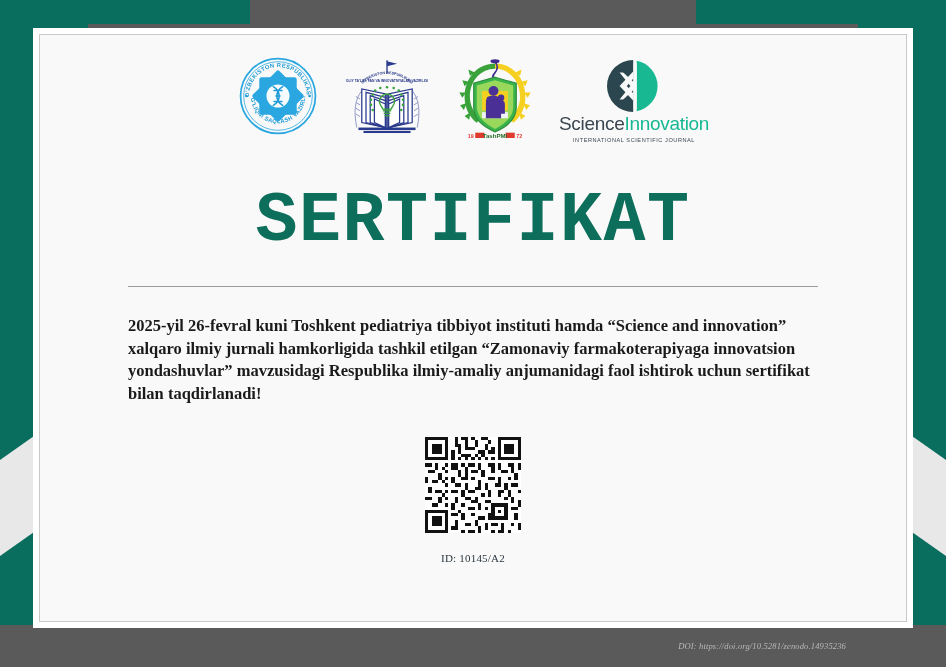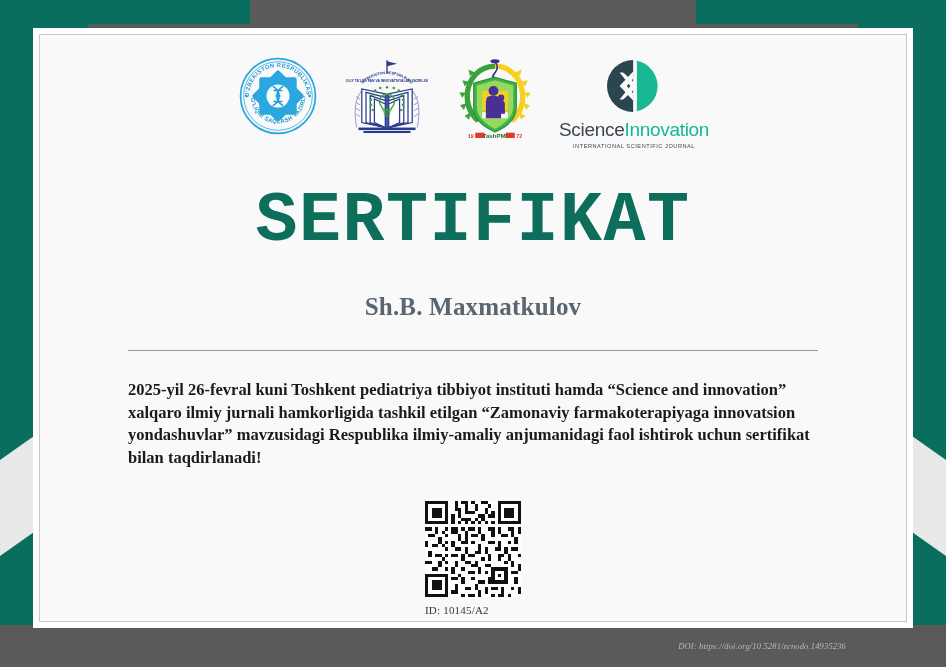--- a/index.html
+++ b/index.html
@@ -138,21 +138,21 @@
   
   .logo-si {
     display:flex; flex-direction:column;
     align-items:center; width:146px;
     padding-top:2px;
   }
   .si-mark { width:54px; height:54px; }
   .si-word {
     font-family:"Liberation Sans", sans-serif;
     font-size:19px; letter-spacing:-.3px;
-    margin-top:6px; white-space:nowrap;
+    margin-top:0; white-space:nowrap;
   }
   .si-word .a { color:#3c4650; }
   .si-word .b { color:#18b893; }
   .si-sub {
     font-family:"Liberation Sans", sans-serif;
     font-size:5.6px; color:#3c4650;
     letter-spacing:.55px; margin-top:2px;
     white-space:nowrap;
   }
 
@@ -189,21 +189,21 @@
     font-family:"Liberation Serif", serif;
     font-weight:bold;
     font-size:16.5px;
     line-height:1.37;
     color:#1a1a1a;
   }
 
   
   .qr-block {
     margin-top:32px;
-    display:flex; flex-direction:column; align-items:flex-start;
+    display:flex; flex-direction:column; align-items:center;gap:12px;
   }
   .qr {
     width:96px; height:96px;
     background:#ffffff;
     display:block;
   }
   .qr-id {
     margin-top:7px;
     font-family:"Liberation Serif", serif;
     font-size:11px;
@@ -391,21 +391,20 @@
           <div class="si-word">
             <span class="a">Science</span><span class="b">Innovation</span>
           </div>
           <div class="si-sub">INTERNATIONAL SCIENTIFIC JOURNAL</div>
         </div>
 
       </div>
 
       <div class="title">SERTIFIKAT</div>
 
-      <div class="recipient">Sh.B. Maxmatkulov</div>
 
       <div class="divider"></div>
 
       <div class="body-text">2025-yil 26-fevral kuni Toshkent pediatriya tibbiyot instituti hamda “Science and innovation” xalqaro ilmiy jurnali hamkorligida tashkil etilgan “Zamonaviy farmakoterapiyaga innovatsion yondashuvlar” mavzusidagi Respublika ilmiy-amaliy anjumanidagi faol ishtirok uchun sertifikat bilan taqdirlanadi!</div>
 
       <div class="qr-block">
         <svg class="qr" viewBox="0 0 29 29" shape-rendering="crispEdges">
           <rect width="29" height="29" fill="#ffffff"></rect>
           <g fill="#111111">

· · · · · · ·

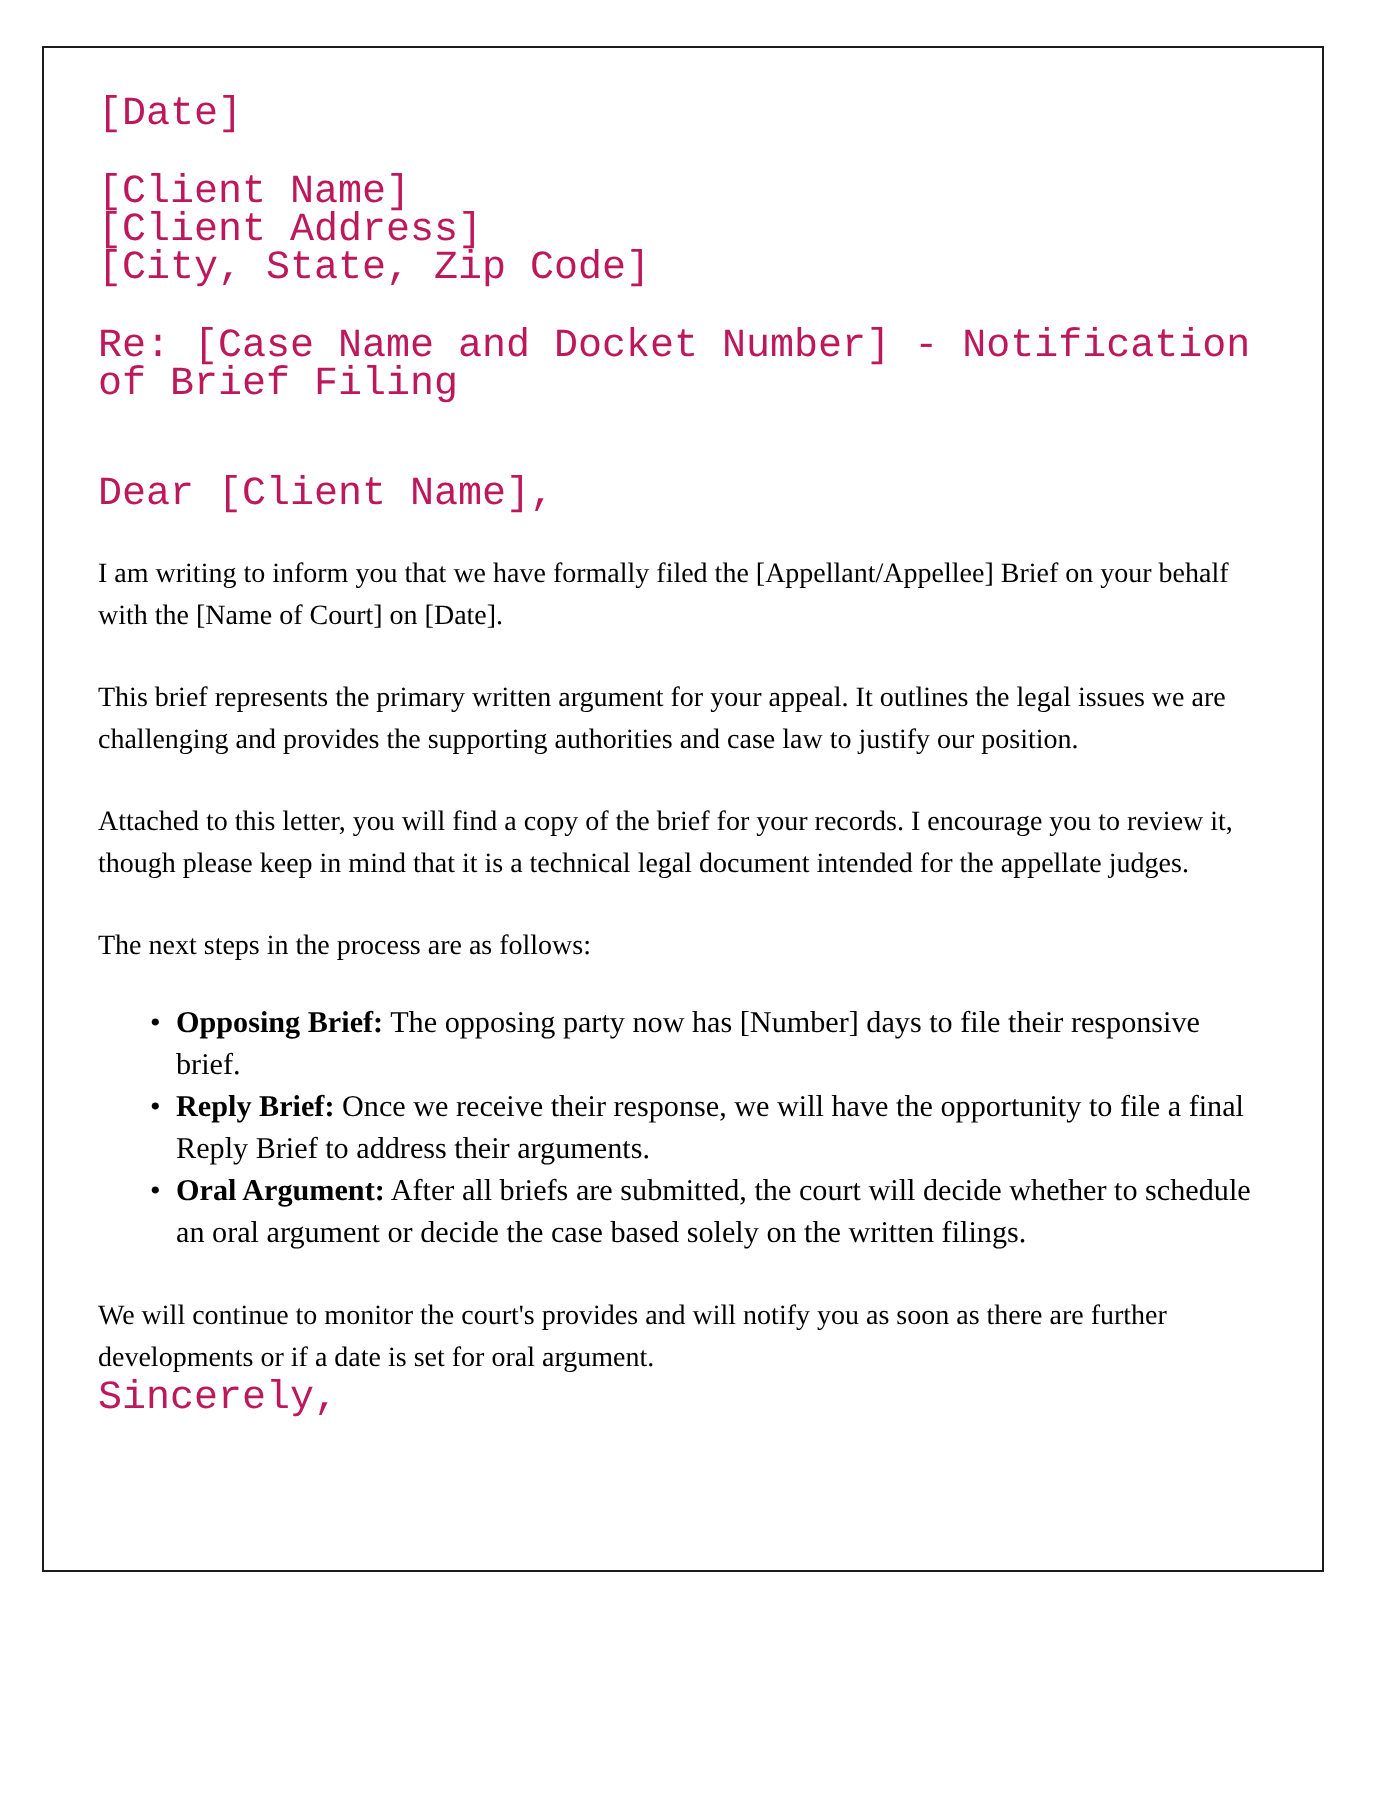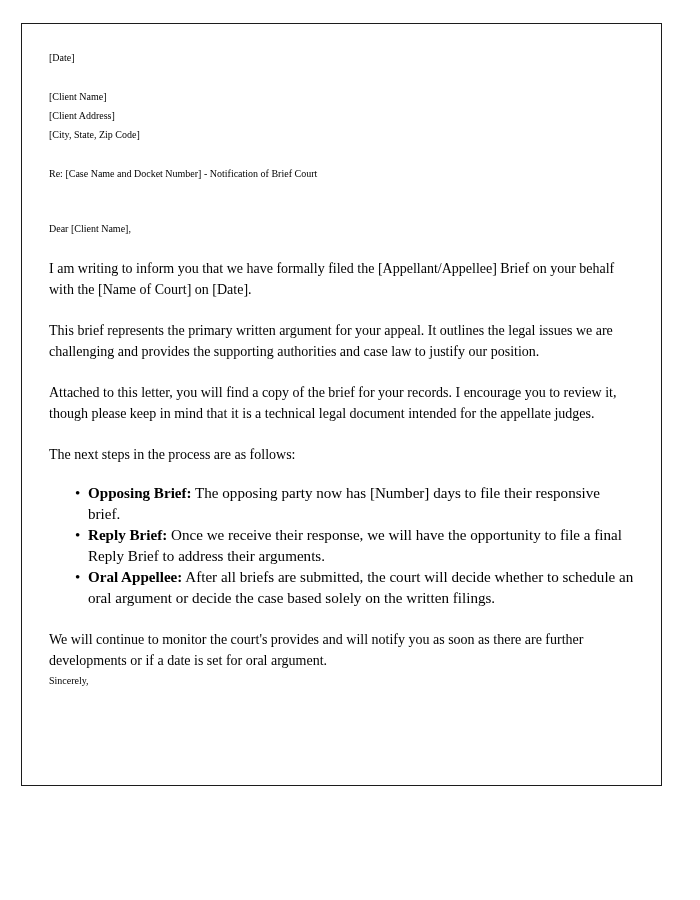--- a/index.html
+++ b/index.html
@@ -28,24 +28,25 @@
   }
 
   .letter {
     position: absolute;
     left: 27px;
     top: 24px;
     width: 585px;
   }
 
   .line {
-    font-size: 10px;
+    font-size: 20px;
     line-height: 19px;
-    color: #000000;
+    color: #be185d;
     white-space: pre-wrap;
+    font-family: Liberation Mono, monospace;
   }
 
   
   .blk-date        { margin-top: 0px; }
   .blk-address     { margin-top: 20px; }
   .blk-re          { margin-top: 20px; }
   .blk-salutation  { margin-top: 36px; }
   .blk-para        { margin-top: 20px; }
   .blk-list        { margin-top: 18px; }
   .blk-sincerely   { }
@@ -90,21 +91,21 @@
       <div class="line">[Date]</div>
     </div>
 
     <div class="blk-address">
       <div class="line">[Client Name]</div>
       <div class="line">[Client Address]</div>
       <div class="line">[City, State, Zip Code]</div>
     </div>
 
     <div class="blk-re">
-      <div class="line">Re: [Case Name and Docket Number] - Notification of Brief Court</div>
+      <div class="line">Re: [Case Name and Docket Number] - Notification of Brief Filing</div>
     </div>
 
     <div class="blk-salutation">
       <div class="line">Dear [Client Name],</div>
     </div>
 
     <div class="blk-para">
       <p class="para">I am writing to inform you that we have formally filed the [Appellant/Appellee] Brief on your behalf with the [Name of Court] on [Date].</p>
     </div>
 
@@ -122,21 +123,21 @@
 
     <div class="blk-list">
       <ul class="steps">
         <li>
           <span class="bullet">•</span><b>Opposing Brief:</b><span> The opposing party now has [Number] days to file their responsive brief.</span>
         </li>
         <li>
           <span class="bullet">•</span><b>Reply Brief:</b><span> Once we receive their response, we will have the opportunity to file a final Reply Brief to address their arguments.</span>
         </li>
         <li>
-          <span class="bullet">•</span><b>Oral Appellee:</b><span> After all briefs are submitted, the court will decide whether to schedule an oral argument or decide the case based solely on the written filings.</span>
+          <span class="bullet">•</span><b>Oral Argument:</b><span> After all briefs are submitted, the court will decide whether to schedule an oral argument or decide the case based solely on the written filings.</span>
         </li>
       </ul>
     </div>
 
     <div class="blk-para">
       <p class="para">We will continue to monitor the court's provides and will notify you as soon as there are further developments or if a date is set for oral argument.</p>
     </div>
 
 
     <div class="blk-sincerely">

· · · · · · ·

» Exercise instructions
Some of the data mentions "salutation". Copy every line where it does.

» Problem solution
   .blk-salutation  { margin-top: 36px; }
     <div class="blk-salutation">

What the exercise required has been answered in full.